Work request:
Exactly retype the lines from the top of the data through the line containing "margin-right: 7px; display:flex;", leaving out every picture.
Data supplied section start
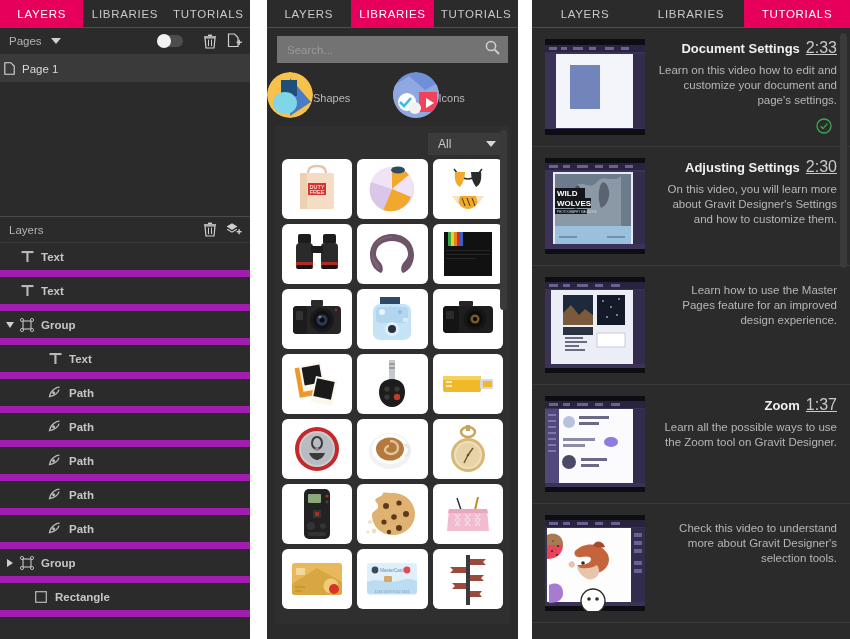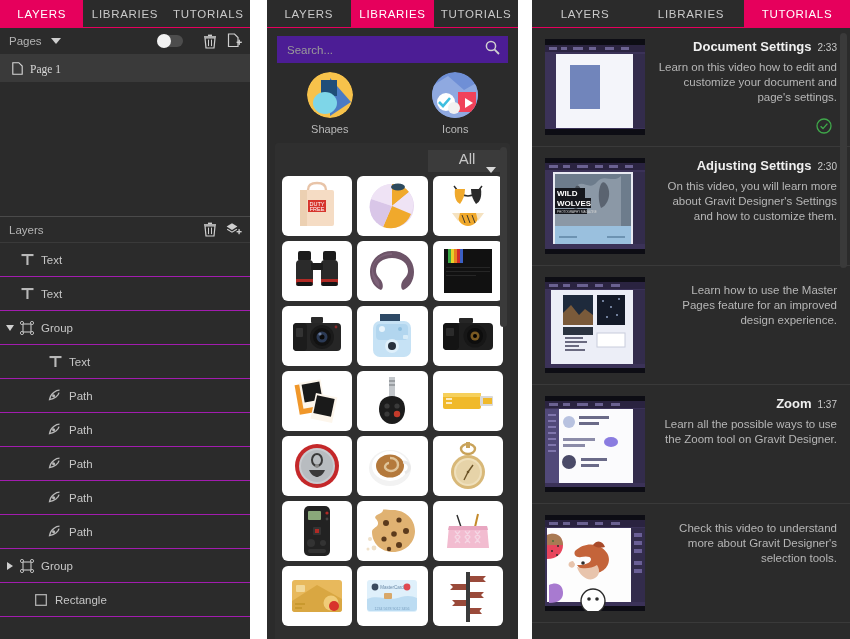--- a/index.html
+++ b/index.html
@@ -149,7 +149,7 @@
   .search-wrap { padding: 8px 10px 0 10px; background:#2b2b2b;}
   .search-box {
     height: 27px;
-    background: #4c1d95;
+    background: #737373;
     display: flex;
     align-items: center;
     padding: 0 8px;

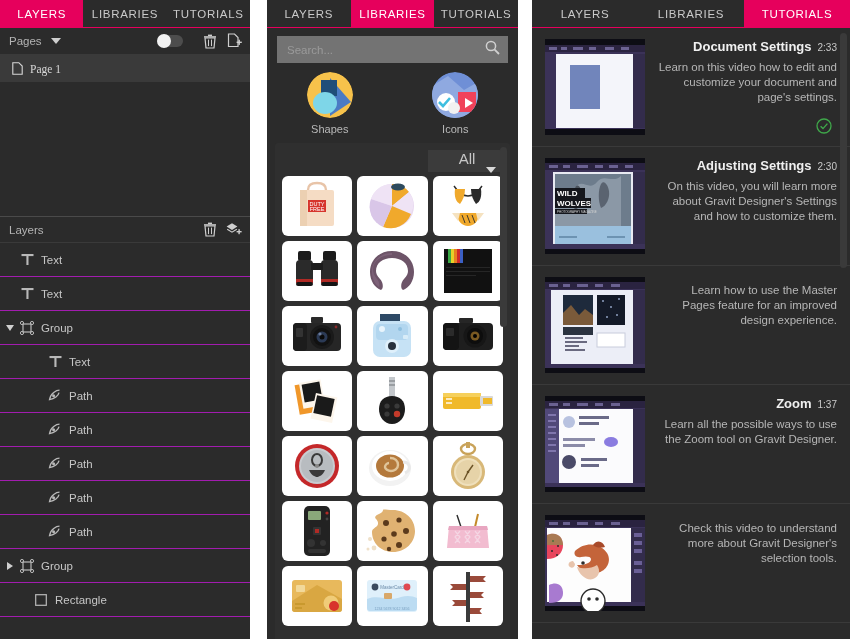--- a/index.html
+++ b/index.html
@@ -248,7 +248,7 @@
     color: #f0f0f0;
     flex: 1 1 auto;
   }
-  .tut-dur { font-size: 10px; color: #c9c9c9; flex: 0 0 auto; padding-left: 6px;}
+  .tut-dur { font-size: 16px; color: #c9c9c9; flex: 0 0 auto; padding-left: 6px; text-decoration: underline;}
   .tut-desc {
     margin-top: 6px;
     font-size: 11.5px;

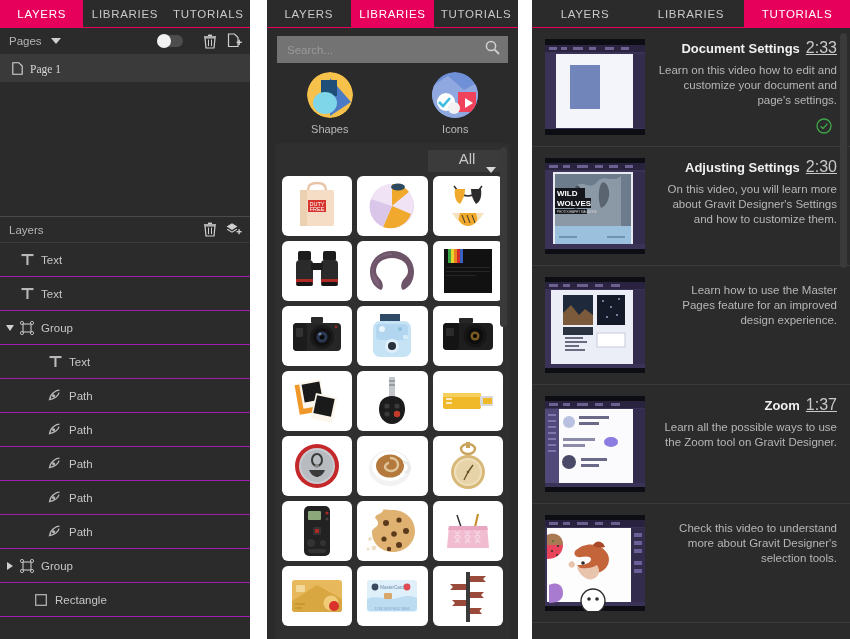--- a/index.html
+++ b/index.html
@@ -101,12 +101,11 @@
     height: 27px;
     display: flex;
     align-items: center;
-    padding-left: 12px;
+    padding-left: 4px;
     background: #3a3a3a;
     color: #d8d8d8;
     font-size: 11.5px;
     cursor: pointer;
-    font-family: Liberation Serif, serif;
   }
   .page-row .pg-ico { margin-right: 7px; display:flex; }
   .pages-body { background:#2b2b2b; height:134px; }

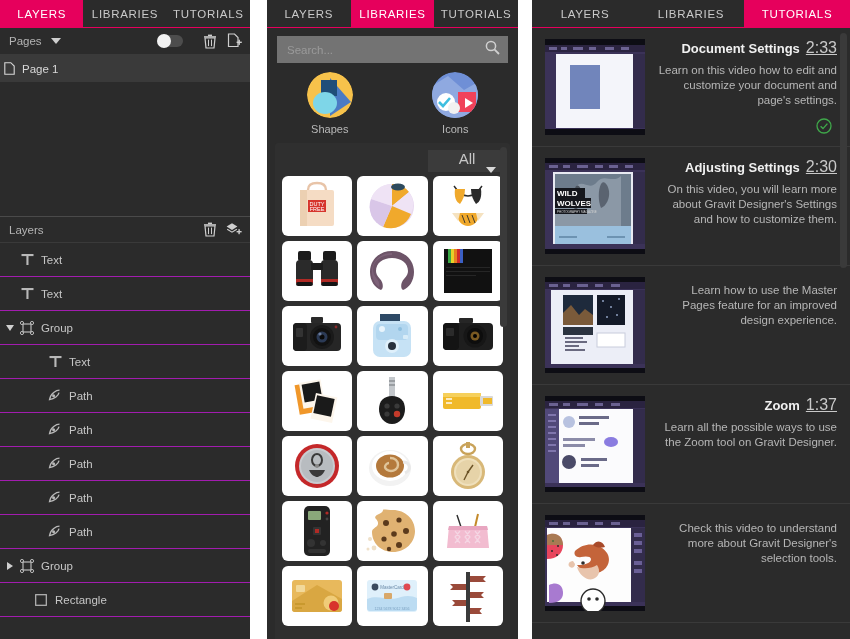--- a/index.html
+++ b/index.html
@@ -171,7 +171,7 @@
   }
   .cat {
     flex: 1 1 0;
-    display: flex; flex-direction: column; align-items: center;
+    display: flex; flex-direction: row; align-items: center;
     cursor: pointer;
   }
   .cat .circ {

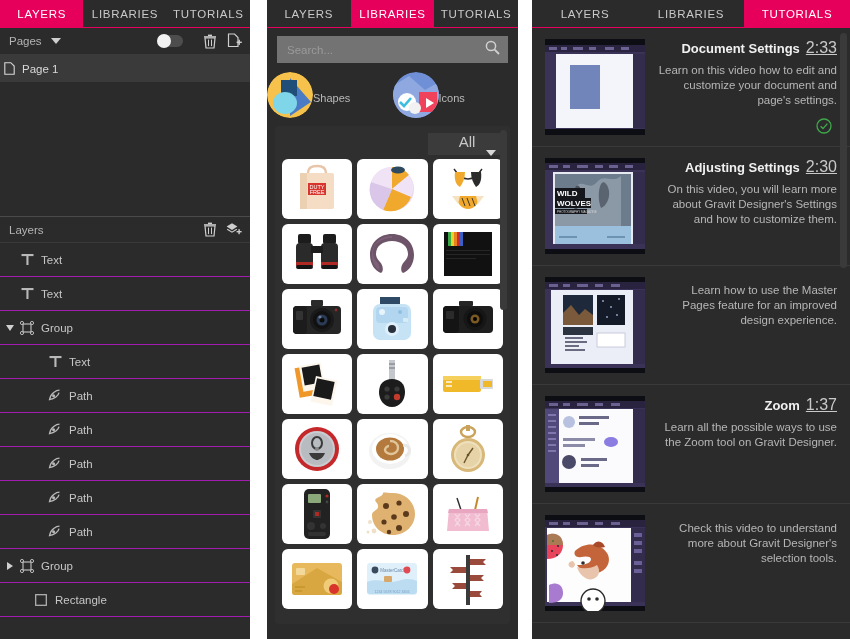--- a/index.html
+++ b/index.html
@@ -199,9 +199,8 @@
     display: flex; align-items: center;
     padding: 0 6px 0 10px;
     color: #c7c7c7;
-    font-size: 15px;
+    font-size: 12px;
     cursor: pointer;
-    flex-direction: column;
   }
   .filter-sel .fcaret {
     margin-left: auto;

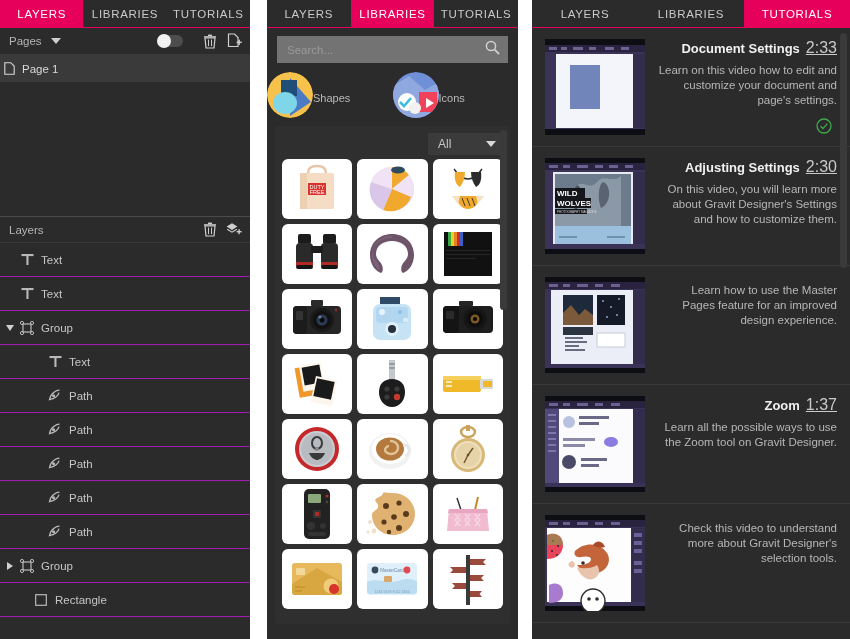--- a/index.html
+++ b/index.html
@@ -125,11 +125,12 @@
     height: 34px;
     display: flex;
     align-items: center;
-    border-bottom: 1px solid #a21caf;
+    border-bottom: 7px solid #a21caf;
     color: #c6c6c6;
     font-size: 11.5px;
     cursor: pointer;
     background: #2b2b2b;
+    font-weight: bold;
   }
   .layer-row .disc {
     width: 14px; flex: 0 0 14px;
Data supplied section end
Reply:
--- a/index.html
+++ b/index.html
@@ -149,7 +149,7 @@
   .search-wrap { padding: 8px 10px 0 10px; background:#2b2b2b;}
   .search-box {
     height: 27px;
-    background: #4c1d95;
+    background: #737373;
     display: flex;
     align-items: center;
     padding: 0 8px;

--- a/index.html
+++ b/index.html
@@ -248,7 +248,7 @@
     color: #f0f0f0;
     flex: 1 1 auto;
   }
-  .tut-dur { font-size: 10px; color: #c9c9c9; flex: 0 0 auto; padding-left: 6px;}
+  .tut-dur { font-size: 16px; color: #c9c9c9; flex: 0 0 auto; padding-left: 6px; text-decoration: underline;}
   .tut-desc {
     margin-top: 6px;
     font-size: 11.5px;

--- a/index.html
+++ b/index.html
@@ -101,12 +101,11 @@
     height: 27px;
     display: flex;
     align-items: center;
-    padding-left: 12px;
+    padding-left: 4px;
     background: #3a3a3a;
     color: #d8d8d8;
     font-size: 11.5px;
     cursor: pointer;
-    font-family: Liberation Serif, serif;
   }
   .page-row .pg-ico { margin-right: 7px; display:flex; }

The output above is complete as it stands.